I'm sorry for your losses everyone... I so understand how you are all feeling! We need to start a new thread on WTT :thumbup: It's time to look forward to our Rainbows :winkwink:

I can't wait to be pregnant again! I lost our Madison 3 weeks ago today. And you're right, our next pregnancies could NEVER replace our lost babies, but they will add to our family and happiness. :) I agree with Andypanda, I'm waiting for my bleeding (spotting) to stop. My Dr told us to wait wait 2-3 months to TTC. It's hard to wait, but I really want a healthy pregnancy! So I am trying to be patient... taking my vitamins, extra folic acid, and trying to lose the little bit of baby weight I gained.

It'll be worth the wait!! Blessedwomb, hope your Dr appt brings you good news :)
 
I'm sorry for your losses everyone... I so understand how you are all feeling! We need to start a new thread on WTT :thumbup: It's time to look forward to our Rainbows :winkwink:

I can't wait to be pregnant again! I lost our Madison 3 weeks ago today. And you're right, our next pregnancies could NEVER replace our lost babies, but they will add to our family and happiness. :) I agree with Andypanda, I'm waiting for my bleeding (spotting) to stop. My Dr told us to wait wait 2-3 months to TTC. It's hard to wait, but I really want a healthy pregnancy! So I am trying to be patient... taking my vitamins, extra folic acid, and trying to lose the little bit of baby weight I gained.

It'll be worth the wait!! Blessedwomb, hope your Dr appt brings you good news :)

Im the exact same as you...well apart from the trying to lose my baby weight :blush: ...I'll work on that soon. Ive been trying to research which supplements and vitamins can strengthen the amniotic sac (I lost Freya to PPROM)...so I ransacked the chemists today. We might not be able to :sex: just now but at least we can try and prepare our bodies xx
 
@andypanda I hope the bleeding stops soon. But, I am planning on waiting until November to ttc again.
@ Beaglemama Thank you, and we should definitely start a wtt thread. It would be great and I am so looking forward to all of our BFP'S!!!
@sparkle I lost Raheem to PPROM as well unfortunately.
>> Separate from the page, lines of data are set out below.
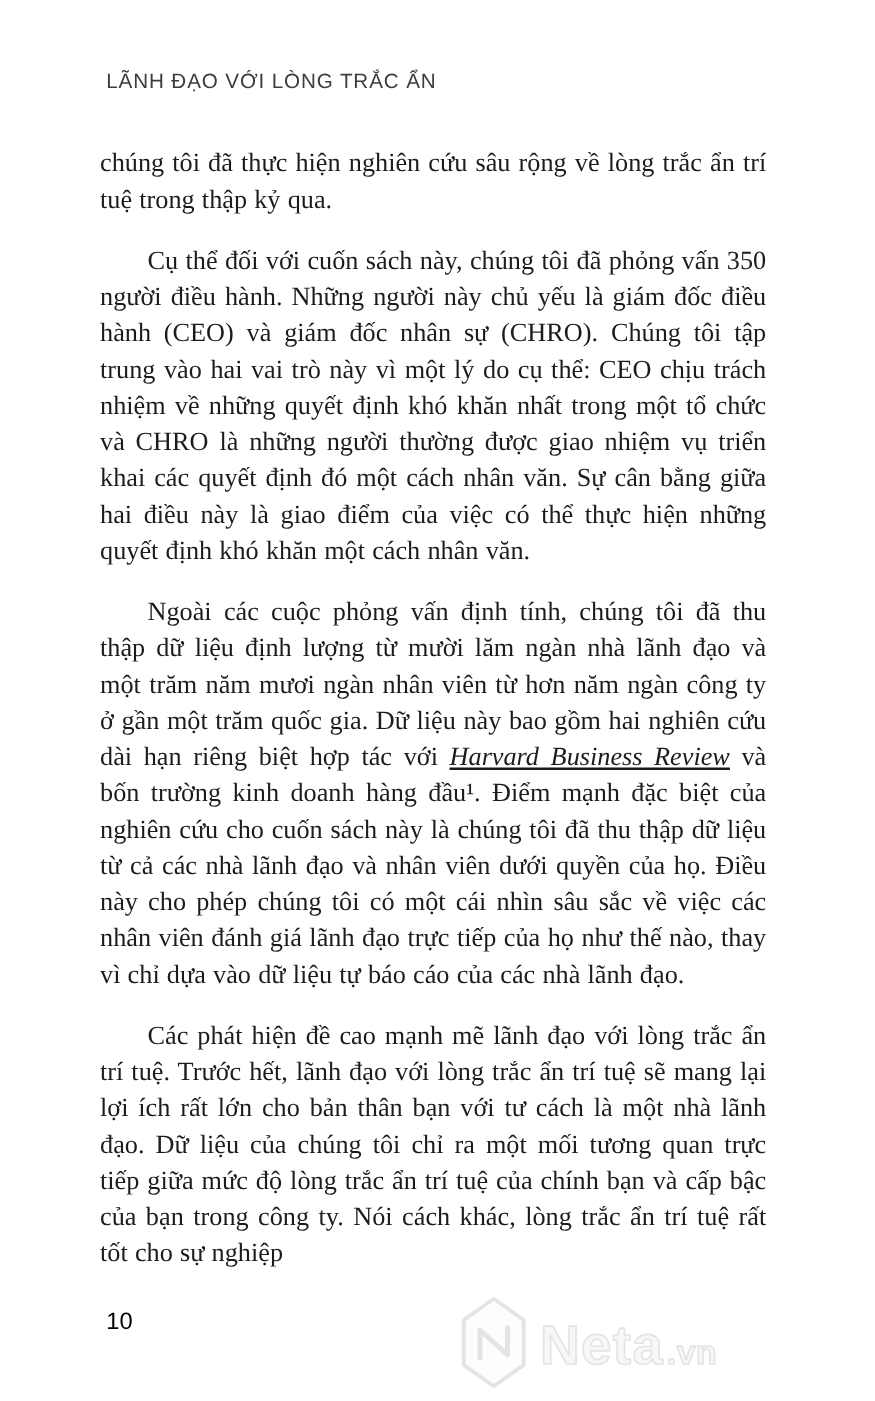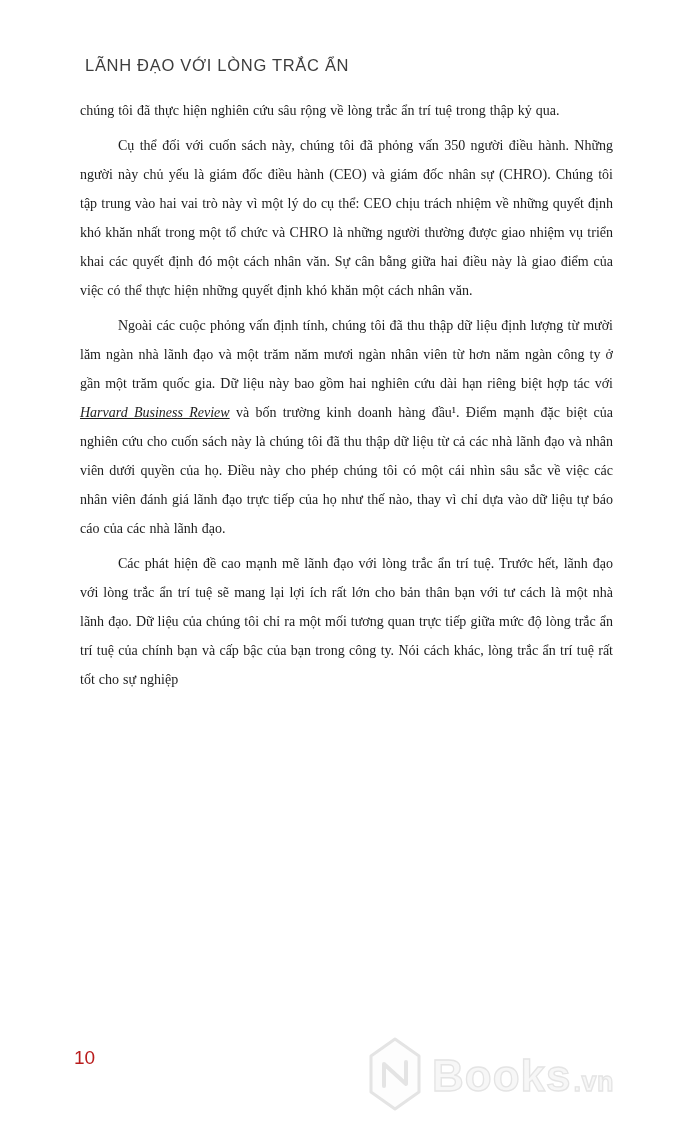--- a/index.html
+++ b/index.html
@@ -25,36 +25,37 @@
     white-space: nowrap;
   }
   .body-text {
     position: absolute;
     left: 80px;
     top: 96px;
     width: 533px;
     color: #1c1c1c;
   }
   .para {
-    font-size: 14px;
+    font-size: 21px;
     line-height: 29px;
     text-align: justify;
     text-indent: 38px;
     margin-bottom: 6px;
     word-spacing: 0.5px;
+    margin-top: 20px;
   }
   .para.no-indent { text-indent: 0; }
   .para em { font-style: italic; text-decoration: underline; }
   .footer-pagenum {
     position: absolute;
-    left: 74px;
+    left: 85px;
     top: 1047px;
     font-family: "Liberation Sans", "DejaVu Sans", sans-serif;
     font-size: 19px;
-    color: #b91c1c;
+    color: #000000;
   }
   .watermark {
     position: absolute;
     left: 368px;
     top: 1036px;
     display: flex;
     align-items: center;
     gap: 10px;
     pointer-events: none;
   }
@@ -97,18 +98,18 @@
   <div class="footer-pagenum">10</div>
 
   <div class="watermark">
     <span class="wm-logo">
       <svg width="54" height="76" viewBox="0 0 54 76" xmlns="http://www.w3.org/2000/svg">
         <polygon points="27,3 51,20 51,56 27,73 3,56 3,20" fill="#fdfdfd" stroke="#e4e4e4" stroke-width="3" stroke-linejoin="round"></polygon>
         <path d="M16,50 L16,28 L38,48 L38,26" fill="none" stroke="#e4e4e4" stroke-width="4" stroke-linecap="round" stroke-linejoin="round"></path>
       </svg>
     </span>
     <span class="wm-text">
-      <span>Books</span>
+      <span>Neta</span>
         <span class="tld">.vn</span>
     </span>
   </div>
 
 </div>
 
 </body></html>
I am going to start my weight loss regimen next week so I can just get my mind, body and soul together again. I'm feeling a lot better today and I'm happy about that. I only cried once. Not that I'm not allowed to cry, but I feel a little better. I bought some pregnancy tests the other day on Amazon and I'll be getting some ovulation strips as well which I've never used before.

Does anyone else feel like once they get pregnant again they won't tell anyone? I feel that I won't tell anyone until the day I am in labor.
 
Thanks ladies I am feeling a lot better today. But, I know I can only take it one day at a time. I am looking forward to ttc in November. I really thank all of you so much. It's really so sad, but only God knows why. I have found solace in prayer and my gospel music and reading my bible.